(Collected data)

'''

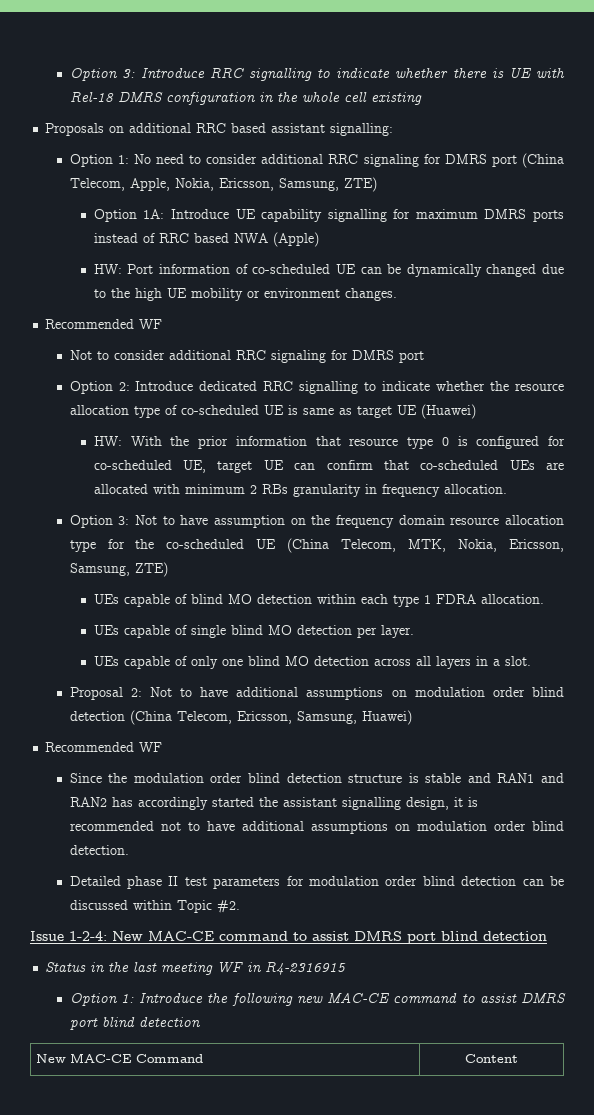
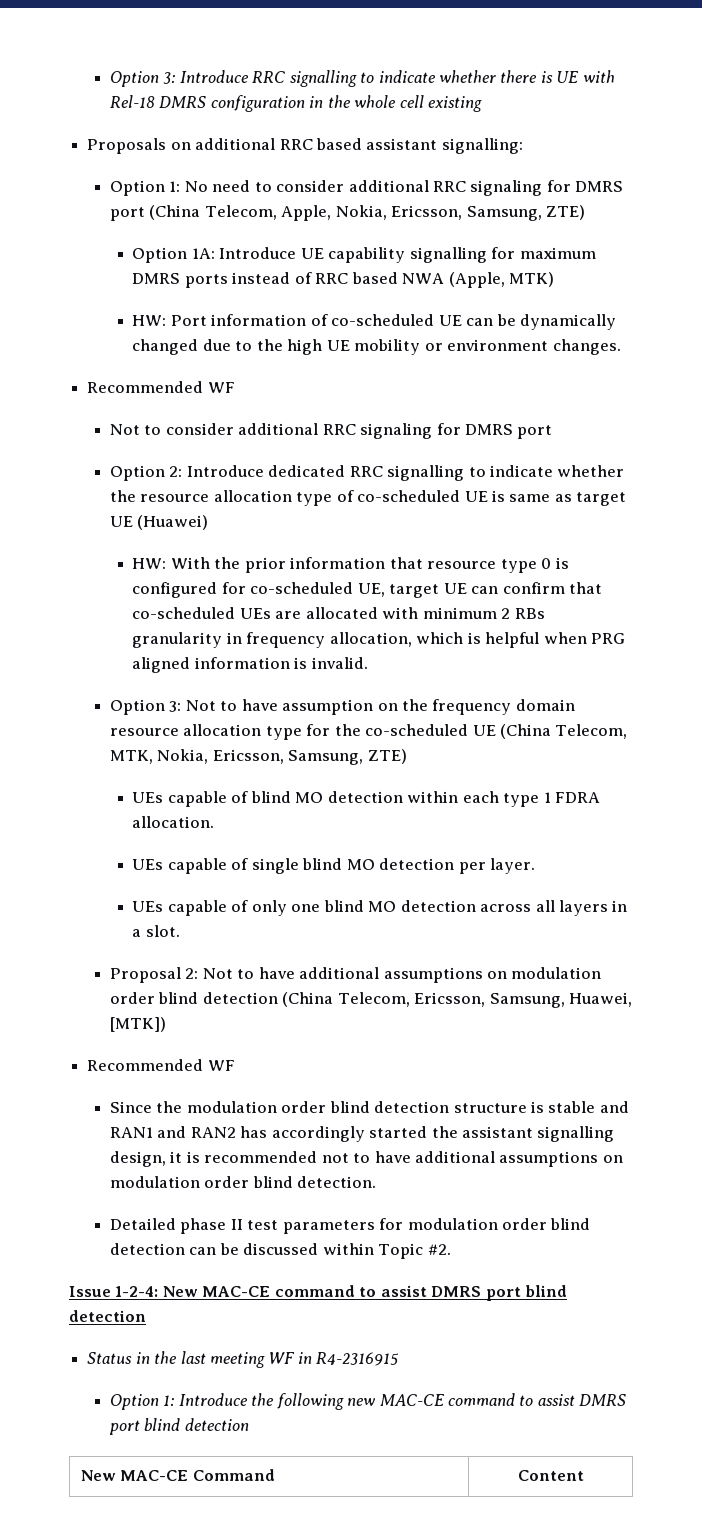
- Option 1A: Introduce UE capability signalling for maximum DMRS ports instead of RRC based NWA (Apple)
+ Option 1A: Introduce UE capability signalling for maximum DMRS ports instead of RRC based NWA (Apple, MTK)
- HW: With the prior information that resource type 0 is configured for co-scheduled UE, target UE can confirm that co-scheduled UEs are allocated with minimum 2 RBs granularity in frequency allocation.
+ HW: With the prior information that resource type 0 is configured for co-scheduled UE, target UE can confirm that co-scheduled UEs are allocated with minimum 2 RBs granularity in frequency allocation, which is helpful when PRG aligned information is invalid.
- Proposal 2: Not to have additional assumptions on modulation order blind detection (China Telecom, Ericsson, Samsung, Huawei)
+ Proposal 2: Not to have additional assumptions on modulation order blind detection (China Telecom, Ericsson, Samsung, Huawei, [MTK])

'''
'''

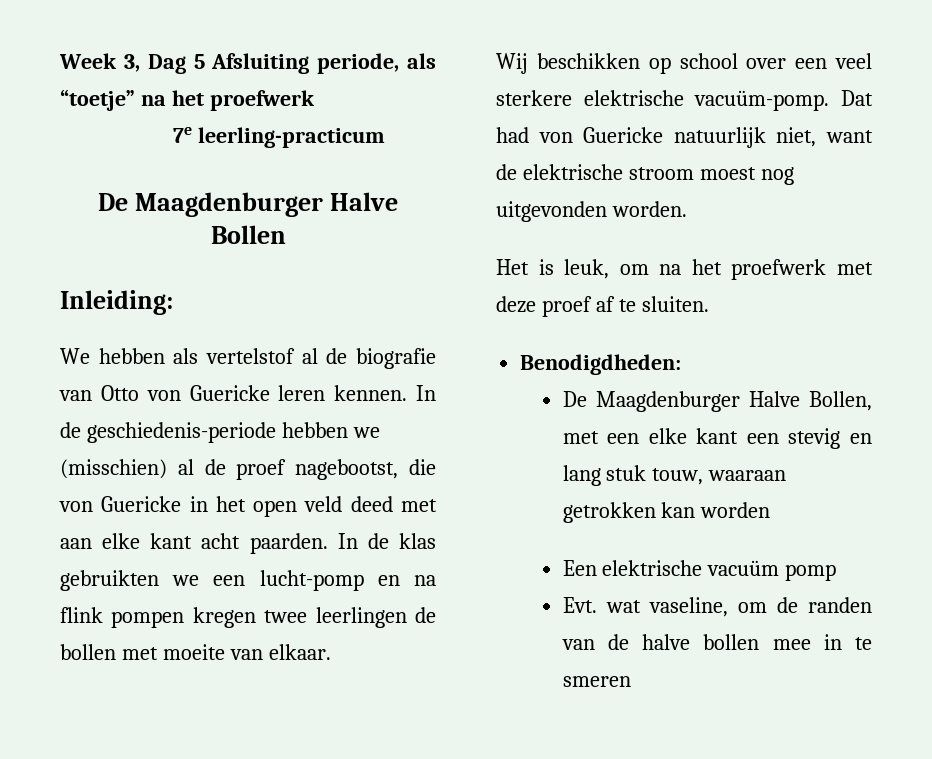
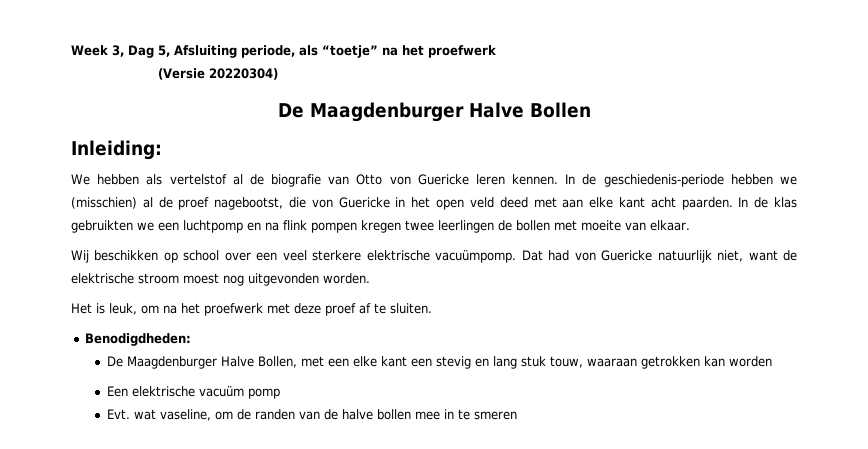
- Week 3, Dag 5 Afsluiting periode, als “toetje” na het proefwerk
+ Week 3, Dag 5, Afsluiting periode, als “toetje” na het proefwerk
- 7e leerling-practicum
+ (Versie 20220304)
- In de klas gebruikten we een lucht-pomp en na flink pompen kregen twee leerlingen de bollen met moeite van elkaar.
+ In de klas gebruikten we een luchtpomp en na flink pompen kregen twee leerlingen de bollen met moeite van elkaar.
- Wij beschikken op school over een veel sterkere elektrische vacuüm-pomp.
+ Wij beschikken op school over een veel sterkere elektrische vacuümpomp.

'''

WHAT IS BEING ASKED: Please return only the lines above, starting at the line that has "NWA (Apple, MTK)" and ending at the line that has "Samsung, Huawei, [MTK])", keeping both and leaving each one unchanged.

WRITTEN REPLY:
+ Option 1A: Introduce UE capability signalling for maximum DMRS ports instead of RRC based NWA (Apple, MTK)
- HW: With the prior information that resource type 0 is configured for co-scheduled UE, target UE can confirm that co-scheduled UEs are allocated with minimum 2 RBs granularity in frequency allocation.
+ HW: With the prior information that resource type 0 is configured for co-scheduled UE, target UE can confirm that co-scheduled UEs are allocated with minimum 2 RBs granularity in frequency allocation, which is helpful when PRG aligned information is invalid.
- Proposal 2: Not to have additional assumptions on modulation order blind detection (China Telecom, Ericsson, Samsung, Huawei)
+ Proposal 2: Not to have additional assumptions on modulation order blind detection (China Telecom, Ericsson, Samsung, Huawei, [MTK])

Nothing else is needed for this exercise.